Saint Paulin
© Copyright 2010. Do not copy. All rights reserved and enforced.Saint Paulin is a name for a type of cheese that is not a traditional French cheese, but rather that is based on "Port du Salut" style cheeses.
The name "Port Salut", for Port du Salut style cheeses, had been trademarked way back in 1874. Commercial manufacturers created a new cheese name, Saint Paulin, around 1950. Technically, if anything, the commercially-made Port du Salut style cheeses should be called Saint Paulin, and the artisan ones produced by monasteries or small creameries called "Port du Salut", but the two terms are used interchangeably now. The ones that still do real surface ripening are actually Port du Salut cheeses, not Saint Paulin nor Port Salut.

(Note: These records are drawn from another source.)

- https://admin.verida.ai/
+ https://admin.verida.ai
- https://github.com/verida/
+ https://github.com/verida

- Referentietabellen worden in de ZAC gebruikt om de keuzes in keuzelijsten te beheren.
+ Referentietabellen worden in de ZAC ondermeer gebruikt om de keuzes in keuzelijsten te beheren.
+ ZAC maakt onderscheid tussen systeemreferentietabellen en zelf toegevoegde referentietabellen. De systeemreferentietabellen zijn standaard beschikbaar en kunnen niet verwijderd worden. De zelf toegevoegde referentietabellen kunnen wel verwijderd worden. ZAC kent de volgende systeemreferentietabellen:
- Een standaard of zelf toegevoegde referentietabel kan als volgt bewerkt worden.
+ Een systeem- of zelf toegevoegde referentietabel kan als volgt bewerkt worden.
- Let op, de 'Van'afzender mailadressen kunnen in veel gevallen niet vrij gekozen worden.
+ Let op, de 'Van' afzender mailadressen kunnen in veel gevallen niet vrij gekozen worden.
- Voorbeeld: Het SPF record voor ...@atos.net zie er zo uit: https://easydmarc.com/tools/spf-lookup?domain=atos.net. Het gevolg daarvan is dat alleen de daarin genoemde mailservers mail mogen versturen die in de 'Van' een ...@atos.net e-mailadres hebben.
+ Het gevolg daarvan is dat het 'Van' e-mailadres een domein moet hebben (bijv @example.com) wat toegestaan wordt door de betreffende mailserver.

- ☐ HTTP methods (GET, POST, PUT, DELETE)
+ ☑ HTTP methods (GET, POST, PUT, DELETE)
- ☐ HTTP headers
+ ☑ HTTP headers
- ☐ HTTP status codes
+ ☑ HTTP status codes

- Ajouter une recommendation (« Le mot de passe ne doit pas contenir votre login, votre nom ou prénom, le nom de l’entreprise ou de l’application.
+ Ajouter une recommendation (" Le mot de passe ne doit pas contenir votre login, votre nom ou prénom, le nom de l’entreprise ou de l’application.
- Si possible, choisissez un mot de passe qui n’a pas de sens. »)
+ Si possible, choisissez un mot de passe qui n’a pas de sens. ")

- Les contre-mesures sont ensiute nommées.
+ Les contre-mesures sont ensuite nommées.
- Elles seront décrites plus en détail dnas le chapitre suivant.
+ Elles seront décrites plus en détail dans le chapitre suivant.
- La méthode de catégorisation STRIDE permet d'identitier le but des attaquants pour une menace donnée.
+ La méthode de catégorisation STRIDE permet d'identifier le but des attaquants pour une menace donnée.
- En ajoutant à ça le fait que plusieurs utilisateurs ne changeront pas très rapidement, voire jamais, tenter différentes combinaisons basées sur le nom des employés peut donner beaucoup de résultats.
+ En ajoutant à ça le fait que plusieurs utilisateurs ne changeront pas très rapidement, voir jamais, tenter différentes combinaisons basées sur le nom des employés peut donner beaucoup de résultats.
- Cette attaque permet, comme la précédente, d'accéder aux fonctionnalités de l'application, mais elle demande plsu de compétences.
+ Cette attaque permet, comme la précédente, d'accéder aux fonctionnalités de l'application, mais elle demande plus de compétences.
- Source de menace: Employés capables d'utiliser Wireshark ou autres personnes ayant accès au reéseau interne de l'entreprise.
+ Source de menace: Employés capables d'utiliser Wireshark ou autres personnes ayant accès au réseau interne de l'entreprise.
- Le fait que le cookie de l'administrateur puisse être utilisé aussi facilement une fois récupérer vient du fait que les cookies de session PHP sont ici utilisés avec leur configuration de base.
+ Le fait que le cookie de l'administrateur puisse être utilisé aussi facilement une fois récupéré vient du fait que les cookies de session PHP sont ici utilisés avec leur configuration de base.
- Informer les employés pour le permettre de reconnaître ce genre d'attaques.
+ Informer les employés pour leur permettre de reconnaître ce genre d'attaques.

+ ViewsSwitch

The cheeses are made from cow's milk; some use pasteurized milk, some use raw milk.
The cheeses are pressed into their shape, washed in brine, then matured for about two weeks, being turned every day.
The rinds are painted with a food colouring to imitate the typical colour of Port du Salut cheeses -- there is no real surface ripening happening that would colour the rind naturally. The rind is edible, but most people don't eat it as it is just tough, leathery and dry.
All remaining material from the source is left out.